What is required - Each line below should be copied exactly as it stands.

==*==

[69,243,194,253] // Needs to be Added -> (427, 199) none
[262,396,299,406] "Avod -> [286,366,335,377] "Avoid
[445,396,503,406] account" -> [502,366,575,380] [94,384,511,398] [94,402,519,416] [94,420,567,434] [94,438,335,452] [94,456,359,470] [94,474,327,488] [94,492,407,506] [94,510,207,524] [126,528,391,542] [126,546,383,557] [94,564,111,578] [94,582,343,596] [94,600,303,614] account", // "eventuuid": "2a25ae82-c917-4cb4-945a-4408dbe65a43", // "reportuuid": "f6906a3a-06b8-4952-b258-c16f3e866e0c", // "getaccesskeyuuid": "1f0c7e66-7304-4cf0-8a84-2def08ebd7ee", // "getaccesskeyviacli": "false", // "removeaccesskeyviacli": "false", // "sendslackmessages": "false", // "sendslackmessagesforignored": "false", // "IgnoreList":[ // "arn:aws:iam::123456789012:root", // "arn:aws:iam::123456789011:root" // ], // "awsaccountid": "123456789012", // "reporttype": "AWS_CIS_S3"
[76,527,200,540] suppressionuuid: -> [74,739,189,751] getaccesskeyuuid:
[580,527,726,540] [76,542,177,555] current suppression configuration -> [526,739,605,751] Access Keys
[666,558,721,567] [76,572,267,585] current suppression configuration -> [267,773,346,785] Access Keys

==*==

Result of the exercise -
[69,243,194,253] // Needs to be Added -> (427, 199) none
[262,396,299,406] "Avod -> [286,366,335,377] "Avoid
[445,396,503,406] account" -> [502,366,575,380] [94,384,511,398] [94,402,519,416] [94,420,567,434] [94,438,335,452] [94,456,359,470] [94,474,327,488] [94,492,407,506] [94,510,207,524] [126,528,391,542] [126,546,383,557] [94,564,111,578] [94,582,343,596] [94,600,303,614] account", // "eventuuid": "2a25ae82-c917-4cb4-945a-4408dbe65a43", // "reportuuid": "f6906a3a-06b8-4952-b258-c16f3e866e0c", // "getaccesskeyuuid": "1f0c7e66-7304-4cf0-8a84-2def08ebd7ee", // "getaccesskeyviacli": "false", // "removeaccesskeyviacli": "false", // "sendslackmessages": "false", // "sendslackmessagesforignored": "false", // "IgnoreList":[ // "arn:aws:iam::123456789012:root", // "arn:aws:iam::123456789011:root" // ], // "awsaccountid": "123456789012", // "reporttype": "AWS_CIS_S3"
[76,527,200,540] suppressionuuid: -> [74,739,189,751] getaccesskeyuuid:
[580,527,726,540] [76,542,177,555] current suppression configuration -> [526,739,605,751] Access Keys
[666,558,721,567] [76,572,267,585] current suppression configuration -> [267,773,346,785] Access Keys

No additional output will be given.